Interstate 210 and State Route 210 (California)
|Defined by S&HC § 510|
|Maintained by Caltrans|
|Length:||86 mi (138 km)
Length includes the unconstructed freeway section.
|History:||1933 as a highway, 1964 as a number|
| I-210 from Los Angeles to Glendora
SR 210 from Glendora to Redlands
|West end:||I-5 in Los Angeles|
| SR 134 in Pasadena
I-605 in Irwindale
SR 57 in Glendora
I-15 in Rancho Cucamonga
I-215 in San Bernardino
|East end:||I-10 in Redlands|
Interstate 210 (I-210) and State Route 210 (SR 210) together form a contiguous highway, called the Foothill Freeway, in the Greater Los Angeles area of the U.S. state of California.

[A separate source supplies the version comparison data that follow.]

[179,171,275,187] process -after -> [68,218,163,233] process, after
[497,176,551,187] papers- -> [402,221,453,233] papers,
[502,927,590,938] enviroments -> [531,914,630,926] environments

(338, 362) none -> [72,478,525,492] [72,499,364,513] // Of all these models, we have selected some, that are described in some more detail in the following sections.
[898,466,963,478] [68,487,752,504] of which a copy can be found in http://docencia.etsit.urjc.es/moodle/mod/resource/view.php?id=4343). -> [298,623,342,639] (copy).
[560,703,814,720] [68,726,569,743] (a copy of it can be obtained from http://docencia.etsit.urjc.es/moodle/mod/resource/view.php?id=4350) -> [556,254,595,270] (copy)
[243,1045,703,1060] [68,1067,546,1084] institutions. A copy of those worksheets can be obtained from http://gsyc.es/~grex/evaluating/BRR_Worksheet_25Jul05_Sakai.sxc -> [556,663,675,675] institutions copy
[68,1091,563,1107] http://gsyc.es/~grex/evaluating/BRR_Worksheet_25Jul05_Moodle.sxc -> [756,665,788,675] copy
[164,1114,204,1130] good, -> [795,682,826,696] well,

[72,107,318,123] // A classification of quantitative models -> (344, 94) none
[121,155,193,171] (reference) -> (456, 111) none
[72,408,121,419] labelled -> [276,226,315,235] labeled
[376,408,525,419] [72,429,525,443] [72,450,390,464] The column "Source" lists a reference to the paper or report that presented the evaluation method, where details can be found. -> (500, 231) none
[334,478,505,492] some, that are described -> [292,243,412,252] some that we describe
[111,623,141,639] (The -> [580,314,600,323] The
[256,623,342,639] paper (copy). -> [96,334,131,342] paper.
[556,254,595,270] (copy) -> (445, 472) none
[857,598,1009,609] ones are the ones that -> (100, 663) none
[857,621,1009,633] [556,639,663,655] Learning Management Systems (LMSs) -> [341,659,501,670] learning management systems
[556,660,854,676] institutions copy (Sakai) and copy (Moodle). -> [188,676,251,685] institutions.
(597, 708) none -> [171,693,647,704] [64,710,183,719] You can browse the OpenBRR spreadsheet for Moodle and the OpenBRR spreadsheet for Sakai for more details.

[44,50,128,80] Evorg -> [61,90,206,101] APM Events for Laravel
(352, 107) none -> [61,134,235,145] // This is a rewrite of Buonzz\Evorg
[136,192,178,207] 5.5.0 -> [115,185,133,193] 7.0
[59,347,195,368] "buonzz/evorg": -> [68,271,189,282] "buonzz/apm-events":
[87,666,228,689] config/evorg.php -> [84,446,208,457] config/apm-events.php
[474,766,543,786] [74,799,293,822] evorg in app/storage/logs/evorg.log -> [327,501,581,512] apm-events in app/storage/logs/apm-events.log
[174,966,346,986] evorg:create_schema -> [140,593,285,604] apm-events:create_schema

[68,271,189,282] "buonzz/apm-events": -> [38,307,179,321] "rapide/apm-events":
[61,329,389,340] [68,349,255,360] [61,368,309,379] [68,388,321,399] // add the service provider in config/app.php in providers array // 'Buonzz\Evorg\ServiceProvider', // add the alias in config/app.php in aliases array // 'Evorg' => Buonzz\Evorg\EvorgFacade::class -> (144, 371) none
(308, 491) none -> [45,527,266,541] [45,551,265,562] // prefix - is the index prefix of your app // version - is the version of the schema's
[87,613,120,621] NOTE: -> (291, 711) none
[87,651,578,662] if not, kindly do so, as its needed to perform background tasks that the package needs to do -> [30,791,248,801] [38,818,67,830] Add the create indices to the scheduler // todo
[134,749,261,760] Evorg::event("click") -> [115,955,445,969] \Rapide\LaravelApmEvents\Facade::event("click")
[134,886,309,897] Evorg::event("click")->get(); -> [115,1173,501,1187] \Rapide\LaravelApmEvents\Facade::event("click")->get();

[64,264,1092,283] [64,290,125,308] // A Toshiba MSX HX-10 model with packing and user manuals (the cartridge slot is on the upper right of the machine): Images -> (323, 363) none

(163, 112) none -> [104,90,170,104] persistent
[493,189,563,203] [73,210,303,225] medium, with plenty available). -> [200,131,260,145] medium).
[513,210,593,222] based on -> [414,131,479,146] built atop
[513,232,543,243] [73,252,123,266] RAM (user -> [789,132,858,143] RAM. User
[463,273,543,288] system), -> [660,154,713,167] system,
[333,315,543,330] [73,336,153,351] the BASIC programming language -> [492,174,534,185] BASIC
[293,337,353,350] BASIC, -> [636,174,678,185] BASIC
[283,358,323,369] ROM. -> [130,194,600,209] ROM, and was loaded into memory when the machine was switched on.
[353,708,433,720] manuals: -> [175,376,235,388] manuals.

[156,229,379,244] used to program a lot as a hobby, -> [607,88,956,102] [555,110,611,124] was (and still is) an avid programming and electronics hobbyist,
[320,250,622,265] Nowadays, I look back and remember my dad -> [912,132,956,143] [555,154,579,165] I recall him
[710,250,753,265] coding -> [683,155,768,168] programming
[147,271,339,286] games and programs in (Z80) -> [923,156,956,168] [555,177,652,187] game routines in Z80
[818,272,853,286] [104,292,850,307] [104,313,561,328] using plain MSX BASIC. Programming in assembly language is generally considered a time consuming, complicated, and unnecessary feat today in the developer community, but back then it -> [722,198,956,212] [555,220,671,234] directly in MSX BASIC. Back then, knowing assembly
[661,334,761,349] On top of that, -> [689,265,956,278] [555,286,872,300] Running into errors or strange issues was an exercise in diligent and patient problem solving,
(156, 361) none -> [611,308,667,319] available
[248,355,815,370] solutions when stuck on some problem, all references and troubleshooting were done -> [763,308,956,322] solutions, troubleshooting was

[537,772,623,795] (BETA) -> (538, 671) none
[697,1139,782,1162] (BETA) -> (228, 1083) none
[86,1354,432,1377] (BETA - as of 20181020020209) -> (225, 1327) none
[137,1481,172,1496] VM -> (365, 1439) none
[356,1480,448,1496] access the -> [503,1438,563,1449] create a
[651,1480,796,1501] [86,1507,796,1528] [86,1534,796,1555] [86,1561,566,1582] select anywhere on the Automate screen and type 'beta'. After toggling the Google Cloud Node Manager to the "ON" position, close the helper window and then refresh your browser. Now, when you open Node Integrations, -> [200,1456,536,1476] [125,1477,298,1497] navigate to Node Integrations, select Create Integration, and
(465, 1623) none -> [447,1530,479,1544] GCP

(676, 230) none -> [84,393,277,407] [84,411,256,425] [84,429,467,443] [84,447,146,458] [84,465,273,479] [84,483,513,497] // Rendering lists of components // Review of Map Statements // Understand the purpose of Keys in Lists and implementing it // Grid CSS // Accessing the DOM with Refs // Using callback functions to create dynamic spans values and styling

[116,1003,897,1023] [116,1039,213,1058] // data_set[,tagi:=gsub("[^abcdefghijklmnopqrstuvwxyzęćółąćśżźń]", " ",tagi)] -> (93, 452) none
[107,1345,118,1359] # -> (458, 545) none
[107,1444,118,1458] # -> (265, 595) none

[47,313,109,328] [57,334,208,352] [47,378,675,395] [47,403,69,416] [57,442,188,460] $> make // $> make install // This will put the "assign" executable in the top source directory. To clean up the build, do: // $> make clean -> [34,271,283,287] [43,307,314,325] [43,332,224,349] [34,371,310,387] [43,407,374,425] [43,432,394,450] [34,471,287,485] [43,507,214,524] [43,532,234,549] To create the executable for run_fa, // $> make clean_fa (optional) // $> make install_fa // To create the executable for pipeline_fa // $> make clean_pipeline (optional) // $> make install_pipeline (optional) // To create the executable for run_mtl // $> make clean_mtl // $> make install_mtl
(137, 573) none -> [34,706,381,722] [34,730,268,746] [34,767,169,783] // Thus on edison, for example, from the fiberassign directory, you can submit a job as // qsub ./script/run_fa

The western portion of the route is an auxiliary Interstate Highway, while the eastern portion is a state highway. The entire route was upgraded to Interstate Highway standards by 2007, and the California Department of Transportation (Caltrans) has requested permission to re-sign the eastern portion as an Interstate Highway.
The name Foothill Freeway is a reference to Foothill Boulevard and the San Gabriel Mountains, both of which run parallel to the freeway for most of its length. The freeway connects Los Angeles with its northern suburbs following the foothills of these mountains. The freeway runs from the Sylmar district of Los Angeles east to Redlands.
Currently all of the Foothill Freeway is designated Route 210. Historically, the Foothill Freeway spanned multiple numerical designations. Additionally, the I-210 designation has changed routings; previously including a portion of what is now the Orange Freeway (SR 57). East of Pasadena the Foothill Freeway parallels, and in some parts replaced, the route of former U.S. Route 66.
I-210's western terminus is at its junction with the Golden State Freeway (I-5), near the Sylmar district of Los Angeles. From that point, the freeway's alignment is generally diagonal as it heads southeast through the northeastern San Fernando Valley and the Crescenta Valley. After leaving Los Angeles, it enters North Glendale and meets with the Glendale Freeway (State Route 2) before turning due south towards the junction with the Ventura Freeway (State Route 134) in Pasadena. At this interchange, the Foothill Freeway shifts its alignment and direction, becoming an east-west freeway. From the north, the primary through lanes of I-210 become the unsigned northern stub of unfinished I-710, while from the east, the through lanes of the Ventura Freeway become I-210 as the Ventura Freeway reaches its official eastern terminus. After intersecting the northern terminus of I-605 (The San Gabriel River Freeway), I-210 then continues east to the Orange Freeway (State Route 57) in Glendora. Heading east from the Orange Freeway interchange, until its eastern terminus at I-10 in Redlands, 210 is currently signed as a state route.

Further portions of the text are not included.